= Martin School of Public Policy and Administration =

Public policy school at the University of Kentucky

The James W. Martin School of Public Policy and Administration is the graduate school of public affairs at the University of Kentucky.

Located in Lexington, Kentucky, the Martin School prepares students for leadership in public service. The Martin School offers undergraduate degrees in public policy and graduate degrees in public administration and public policy.

==History==
The Martin School is named for James W. Martin, public servant and distinguished scholar of government finance and economics. Originally named the James W. Martin Center, the school admitted its first class in 1976. The name was changed to the James W. Martin School of Public Administration in 1984. In 1985, the school was designated a "Center of Excellence" by the University of Kentucky. The name was officially changed in 1994 to the James W. Martin School of Public Policy and Administration to better reflect the scope of the school's academic and public service pursuits.

==Academics==
The Martin School offers multiple degree programs and allows graduate students to tailor their experience by selecting an area of concentration, completing a 400-hour internship or practicum, and presenting a self-directed capstone project. Traditional Master's programs are two-year degrees and may be completed on a full or part-time basis. Beginning in the summer of 2013, one-year intensive MPA/MPP programs will also be offered.

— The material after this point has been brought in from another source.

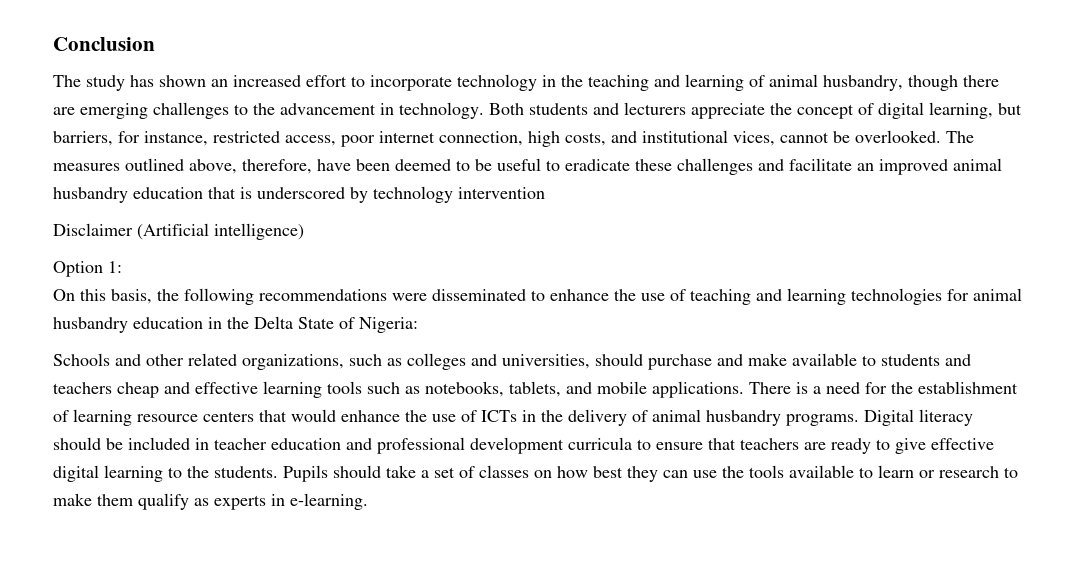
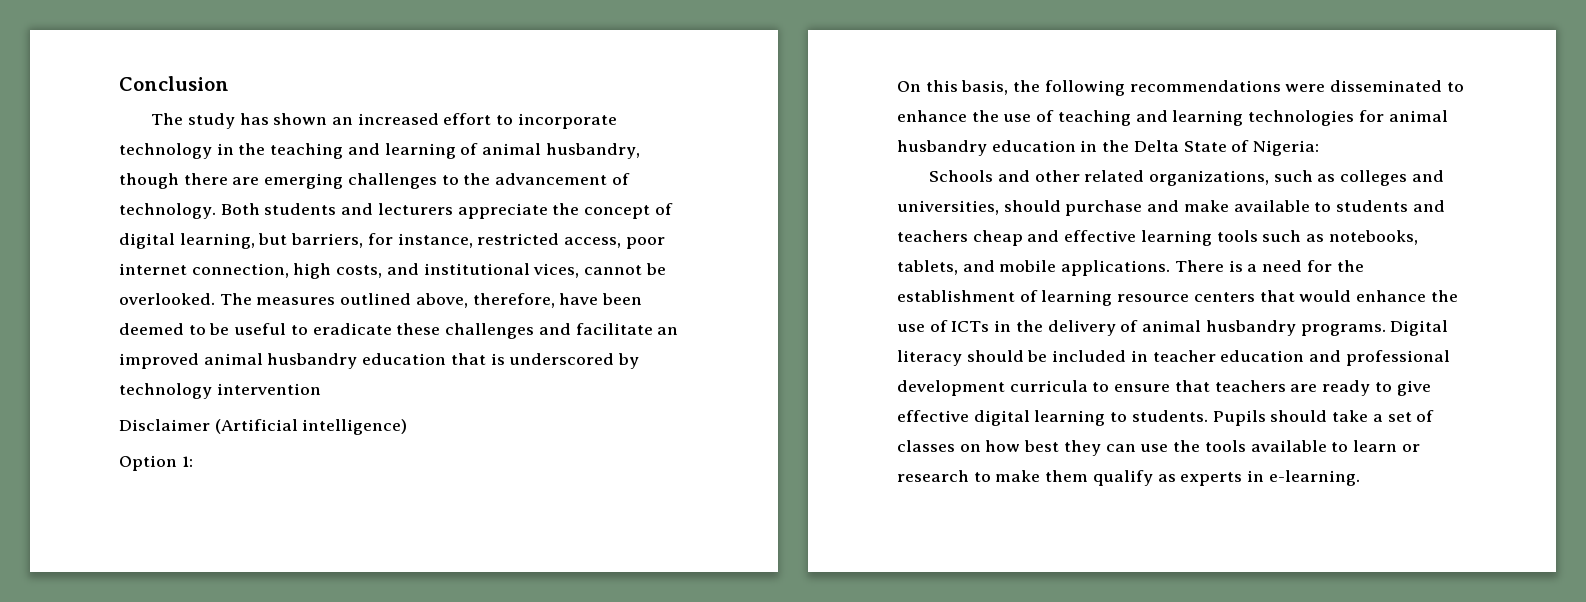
- The study has shown an increased effort to incorporate technology in the teaching and learning of animal husbandry, though there are emerging challenges to the advancement in technology.
+ The study has shown an increased effort to incorporate technology in the teaching and learning of animal husbandry, though there are emerging challenges to the advancement of technology.
- Digital literacy should be included in teacher education and professional development curricula to ensure that teachers are ready to give effective digital learning to the students.
+ Digital literacy should be included in teacher education and professional development curricula to ensure that teachers are ready to give effective digital learning to students.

The National Association of Schools of Public Affairs and Administration accredits the Master's of Public Administration.

In 2019, the Martin School announced it would begin offering an undergraduate degree in public policy beginning with a cohort in the fall of 2020. This would later be expanded in the fall of 2021 where the Martin School began offering a minor in public policy to undergraduate students attending the University of Kentucky.

=== Graduate degree programs ===
- MPA - Master of Public Administration
- MPP - Master of Public Policy
- MPFM - Master of Public Financial Management
- PhD - Doctor of Philosophy in Public Administration

=== Graduate certificate programs ===
- Global Health
- Transportation
- Environmental Systems
- Public Financial Management
- Nonprofit Management

=== Concentrations ===
There currently are ten areas of concentration available to students. These are:

- Economic Development
- Education Policy
- Environmental Policy
- Gerontology
- Health Policy
- International Policy and Management
- Non-Profit Management
- Policy Analysis
- Transportation Systems Management

=== Dual and joint degree programs ===
The Martin School offers dual and joint degrees with the College of Law (JD/MPA), College of Pharmacy (Pharm.D/MPA) and the College of Engineering (MPA/BS Engineering). The Pharm.D/MPA dual degree is the only program of its kind offered in the United States.

=== Accelerated degree program ===
The University Scholars Program allows students from the University of Kentucky, Georgetown College and Morehead State University to complete their bachelor's and master's degrees in five years.